#### THE PROBLEM:
Scan the entries below for the word "content". Copy out every line in which it occurs.

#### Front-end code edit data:
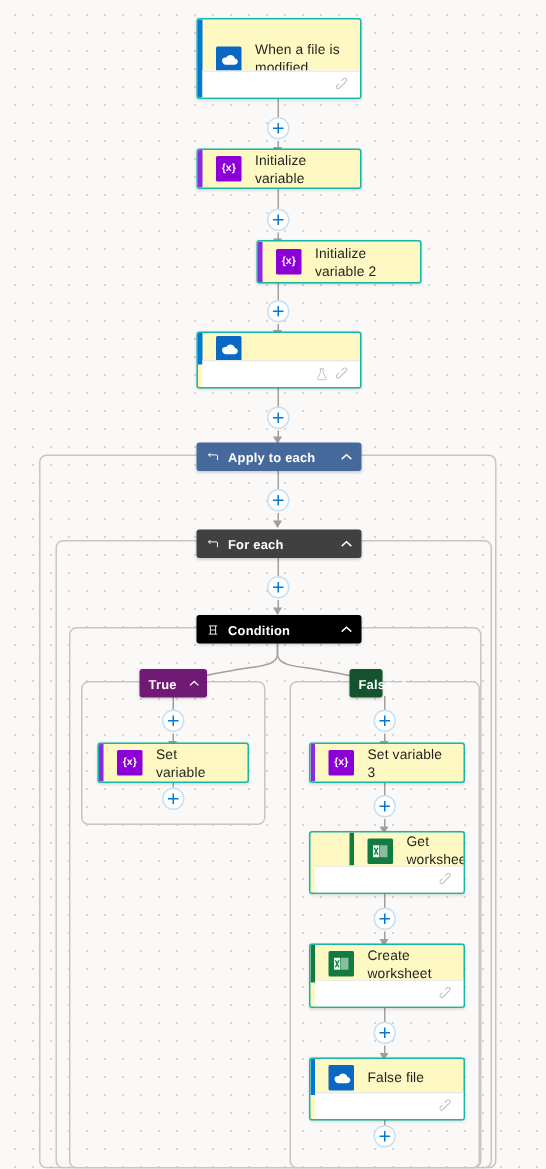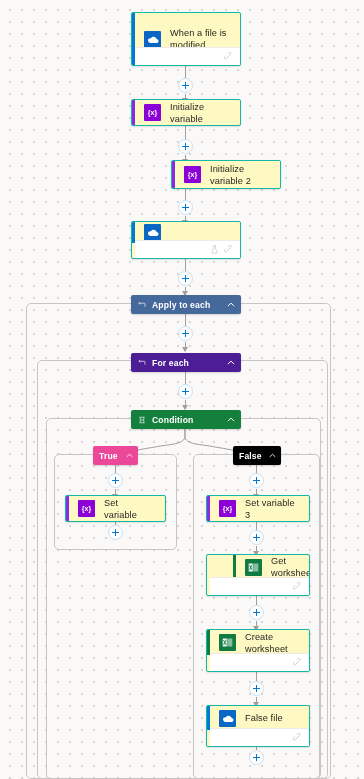--- a/index.html
+++ b/index.html
@@ -261,58 +261,58 @@
       </svg>
   </span>
   <span class="sh-label">Apply to each</span>
   <span class="sh-chev">
     <svg width="8" height="5" viewBox="0 0 10 6">
         <path fill="none" stroke="#ffffff" stroke-width="1.2" d="M1 5 5 1.3 9 5"></path>
       </svg>
   </span>
 </div>
 
-<div class="scope-head" style="left:131px;top:353px;width:110px;background:#4c1d95;">
+<div class="scope-head" style="left:131px;top:353px;width:110px;background:#404040;">
   <span class="sh-ico">
     <svg width="8" height="8" viewBox="0 0 16 16">
         <path fill="none" stroke="#ffffff" stroke-width="1.3" d="M2 4.5h10.5a1.5 1.5 0 0 1 1.5 1.5v5.5M2 4.5 4.5 2M2 4.5 4.5 7"></path>
       </svg>
   </span>
   <span class="sh-label">For each</span>
   <span class="sh-chev">
     <svg width="8" height="5" viewBox="0 0 10 6">
         <path fill="none" stroke="#ffffff" stroke-width="1.2" d="M1 5 5 1.3 9 5"></path>
       </svg>
   </span>
 </div>
 
-<div class="scope-head" style="left:131px;top:410px;width:110px;background:#15803d;">
+<div class="scope-head" style="left:131px;top:410px;width:110px;background:#000000;">
   <span class="sh-ico">
     <svg width="8" height="8" viewBox="0 0 16 16">
         <path fill="none" stroke="#ffffff" stroke-width="1.2" d="M2.5 2.5h11M4.5 2.5v11M11.5 2.5v11M2.5 13.5h11M4.5 8h7"></path>
       </svg>
   </span>
   <span class="sh-label">Condition</span>
   <span class="sh-chev">
     <svg width="8" height="5" viewBox="0 0 10 6">
         <path fill="none" stroke="#ffffff" stroke-width="1.2" d="M1 5 5 1.3 9 5"></path>
       </svg>
   </span>
 </div>
 
-<div class="scope-head" style="left:93px;top:446px;width:45px;background:#ec4899;padding:0 5px 0 6px;justify-content:space-between;">
+<div class="scope-head" style="left:93px;top:446px;width:45px;background:#701a75;padding:0 5px 0 6px;justify-content:space-between;">
   <span class="sh-label">True</span>
   <span class="sh-chev" style="margin-left:4px;">
     <svg width="7" height="5" viewBox="0 0 10 6">
         <path fill="none" stroke="#ffffff" stroke-width="1.2" d="M1 5 5 1.3 9 5"></path>
       </svg>
   </span>
 </div>
 
-<div class="scope-head" style="left:233px;top:446px;width:48px;background:#000000;padding:0 5px 0 6px;">
+<div class="scope-head" style="left:233px;top:446px;width:22px;background:#14532d;padding:0 5px 0 6px;">
   <span class="sh-label">False</span>
   <span class="sh-chev" style="margin-left:4px;">
     <svg width="7" height="5" viewBox="0 0 10 6">
         <path fill="none" stroke="#ffffff" stroke-width="1.2" d="M1 5 5 1.3 9 5"></path>
       </svg>
   </span>
 </div>
 
 <div class="plus" style="left:108px;top:473px;"></div>
 <div class="card" style="left:65px;top:495px;width:101px;height:27px;">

#### YOUR SOLUTION:
-<div class="scope-head" style="left:93px;top:446px;width:45px;background:#ec4899;padding:0 5px 0 6px;justify-content:space-between;">
+<div class="scope-head" style="left:93px;top:446px;width:45px;background:#701a75;padding:0 5px 0 6px;justify-content:space-between;">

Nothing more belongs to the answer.